WHAT IS EXPECTED:
Lines before the one containing "[96,336,327,352] console.log(releaseAs); ->" are left out. Retype that line and the rest through the end of the material exactly.
RAW DATA: Begin
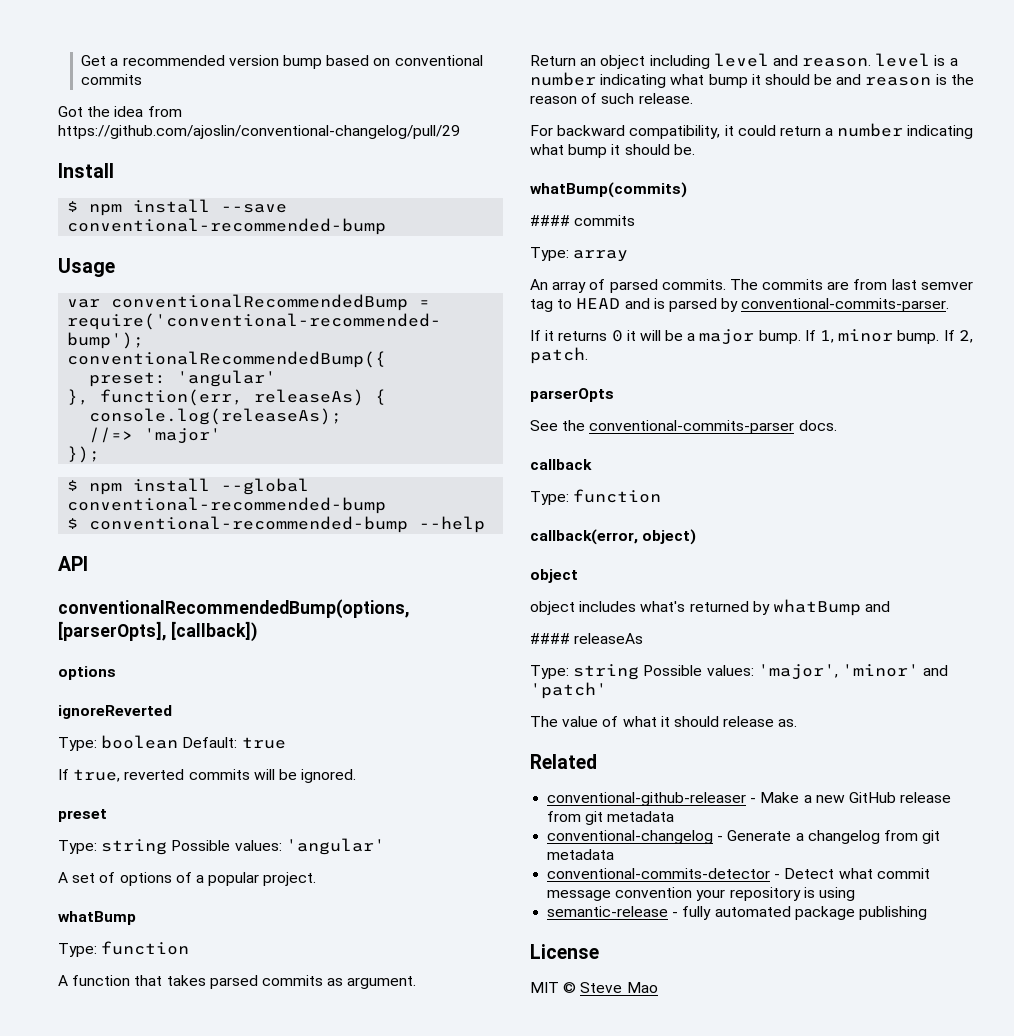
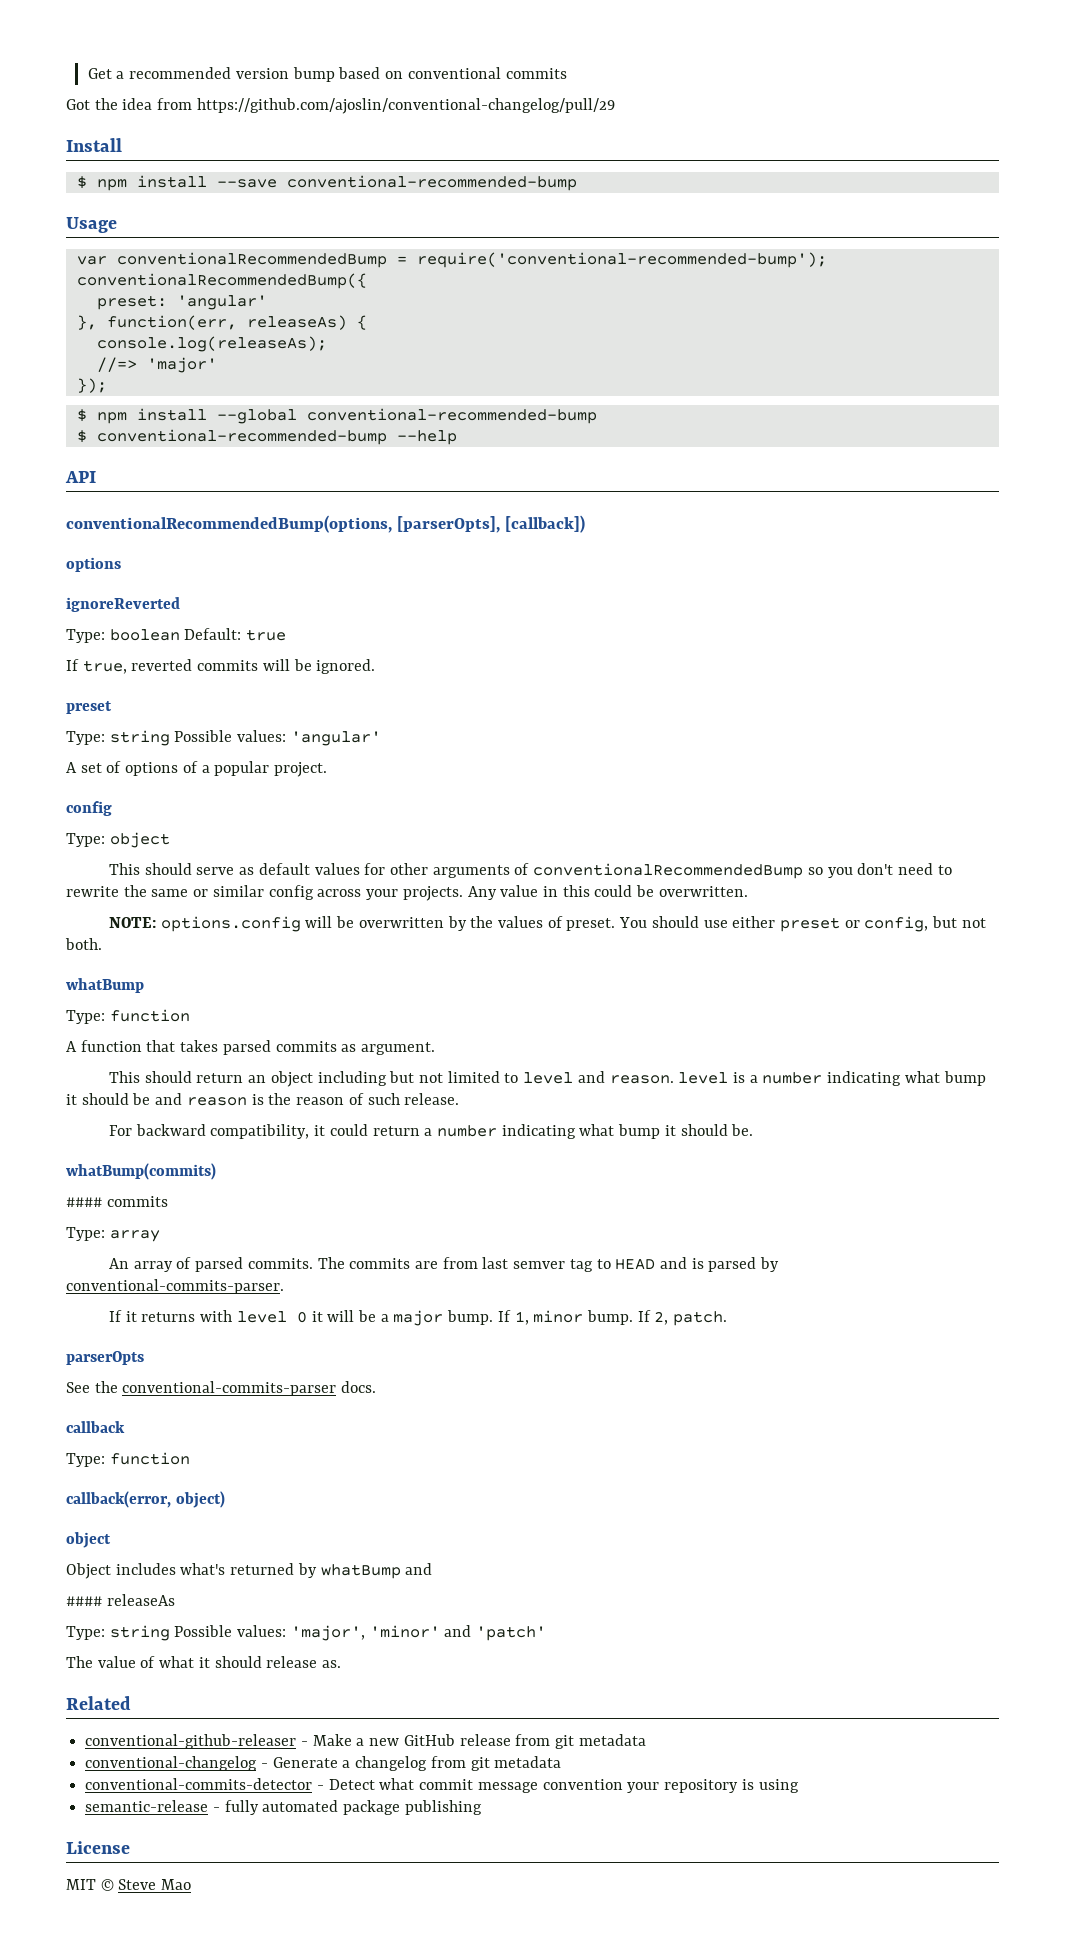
(317, 879) none -> [66,801,112,816] [66,832,170,848] [108,863,952,879] [66,885,748,901] [108,916,986,932] [65,938,102,950] // config // Type: object // This should serve as default values for other arguments of conventionalRecommendedBump so you don't need to rewrite the same or similar config across your projects. Any value in this could be overwritten. // NOTE: options.config will be overwritten by the values of preset. You should use either preset or config, but not both.
[530,55,710,69] Return an object including -> [108,1071,519,1087] This should return an object including but not limited to
(608, 336) none -> [200,1310,287,1323] with level
[530,601,575,615] object -> [66,1563,111,1579] Object

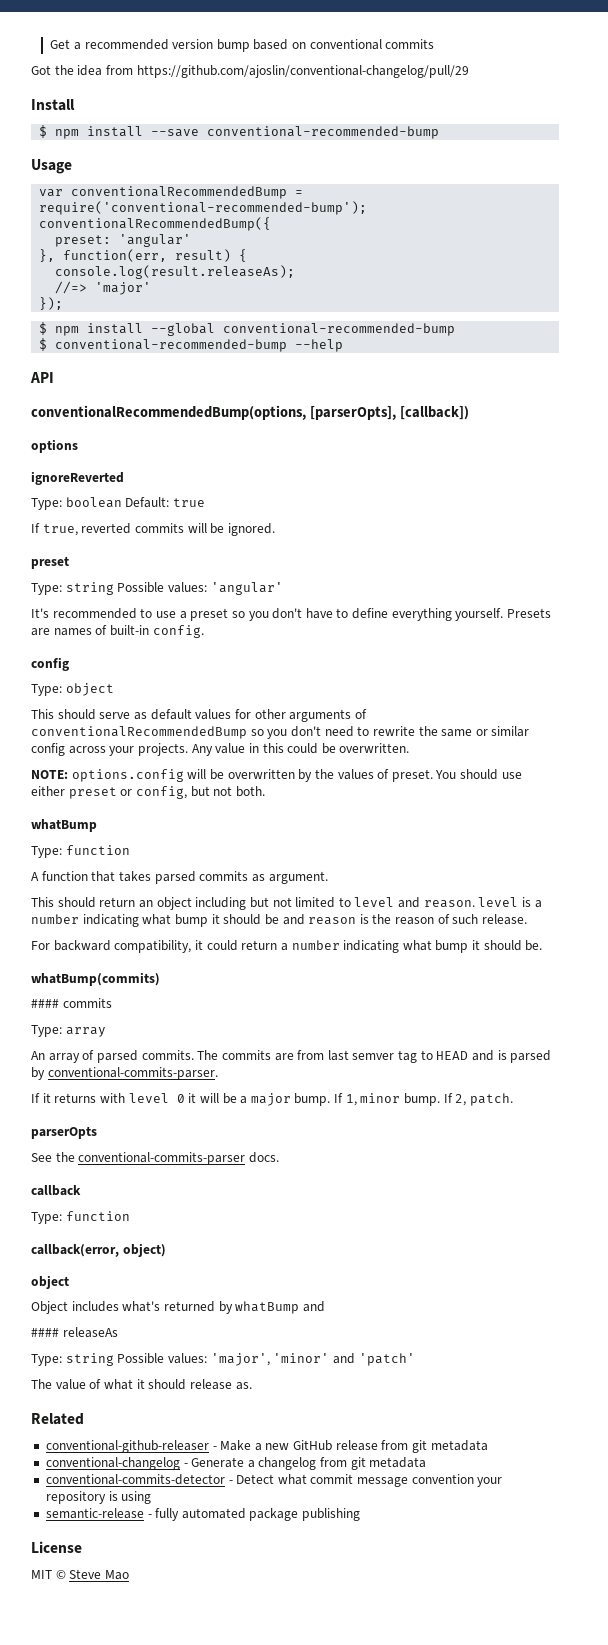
[246,315,347,330] releaseAs) -> [175,249,232,262] result)
[96,336,327,352] console.log(releaseAs); -> [55,265,296,279] console.log(result.releaseAs);
[66,761,328,777] A set of options of a popular project. -> [31,608,552,621] [31,625,204,638] It's recommended to use a preset so you don't have to define everything yourself. Presets are names of built-in config.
RAW DATA: End
RESULT:
[96,336,327,352] console.log(releaseAs); -> [55,265,296,279] console.log(result.releaseAs);
[66,761,328,777] A set of options of a popular project. -> [31,608,552,621] [31,625,204,638] It's recommended to use a preset so you don't have to define everything yourself. Presets are names of built-in config.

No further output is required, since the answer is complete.